Spool Dir Connectors for Confluent Platform¶
The Kafka Connect Spool Dir Source connectors watch a directory for files and
read the data as new files are written to the input directory. Once a file has
been read, it will be placed into the configured finished.path
directory.
Each record in the input file will be converted based on the user-supplied
schema or an auto-generated schema.
The following connectors are included with the Connect Spool Dir Source Connector package:
- CSV Source Connector for Confluent Platform
- JSON Source Connector for Confluent Platform
- Schemaless JSON Source Connector for Confluent Platform
- Line-Delimited Source Connector for Confluent Platform
- Extended Log File Format Source Connector for Confluent Platform
- Binary File Source Connector for Confluent Platform
Features¶
Each of the Spool Dir Source connectors include the following features:
At least once delivery¶
Each connector in the Spool Dir Source connector package guarantees that records are delivered at least once to the Kafka topic. If the connector restarts, there may be some duplicate records in the Kafka topic.
Multiple tasks¶
Each connector in the Spool Dir Source connector package supports running one or
more tasks. You can specify the number of tasks in the tasks.max
configuration parameter. Multiple tasks may improve performance when moving a
large amount of data.
Warning
The Spool Dir Source connector may fail when running many tasks. This might
occur if you use a regex in the input.file.pattern
property that causes
the connector to include .processing
files–for example,
"input.file.pattern"="SAMPLE.*"
–in this way, the connector won’t
exclude the files currently being processed and will output duplicate records
and fail. To work around this issue, you must provide an extension in
the input file format–for example, "input.file.pattern"="SAMPLE.*.txt"
.
This modifies the regular expression to match only .txt
files and allows
the connector to process the correct files.

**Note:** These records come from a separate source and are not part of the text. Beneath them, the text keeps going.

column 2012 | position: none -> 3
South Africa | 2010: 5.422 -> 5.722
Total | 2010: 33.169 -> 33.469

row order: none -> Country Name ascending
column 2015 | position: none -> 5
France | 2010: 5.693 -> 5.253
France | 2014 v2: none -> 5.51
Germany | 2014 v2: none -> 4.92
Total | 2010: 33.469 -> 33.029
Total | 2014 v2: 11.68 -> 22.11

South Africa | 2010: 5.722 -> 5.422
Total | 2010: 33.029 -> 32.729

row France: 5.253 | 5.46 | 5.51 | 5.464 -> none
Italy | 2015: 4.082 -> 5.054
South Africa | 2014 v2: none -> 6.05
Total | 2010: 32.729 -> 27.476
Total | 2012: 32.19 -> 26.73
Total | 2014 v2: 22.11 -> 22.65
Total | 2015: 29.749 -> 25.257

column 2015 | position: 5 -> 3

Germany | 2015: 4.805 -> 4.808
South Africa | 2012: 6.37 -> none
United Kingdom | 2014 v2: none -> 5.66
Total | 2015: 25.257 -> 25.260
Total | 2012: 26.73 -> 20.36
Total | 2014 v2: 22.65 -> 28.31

Install the Spool Dir Source Connector Package¶
You can install this connector by using the confluent connect plugin install command, or by manually downloading the ZIP file.
Prerequisites¶
You must install the connector on every machine where Connect will run.
An installation of the latest (
latest
) connector version.To install the
latest
connector version, navigate to your Confluent Platform installation directory and run the following command:confluent connect plugin installjcustenborder/kafka-connect-spooldir:latest
You can install a specific version by replacing
latest
with a version number as shown in the following example:confluent connect plugin installjcustenborder/kafka-connect-spooldir:1.0.31
Install the connector manually¶
Download and extract the ZIP file for your connector and then follow the manual connector installation instructions.
License¶
The Spool Dir connector is an open source connector and does not require a Confluent Enterprise License.
Configuration Properties¶
For a complete list of configuration properties, see the specific connector documentation.
For an example of how to get Kafka Connect connected to Confluent Cloud, see Connect Self-Managed Kafka Connect to Confluent Cloud.
Quick Start¶
The following steps show the SpoolDirCsvSourceConnector
loading a mock CSV file to a Kafka topic named spooldir-testing-topic
. The other connectors are similar but load from different file types.
- Prerequisites
- Confluent Platform
- Confluent CLI (requires separate installation)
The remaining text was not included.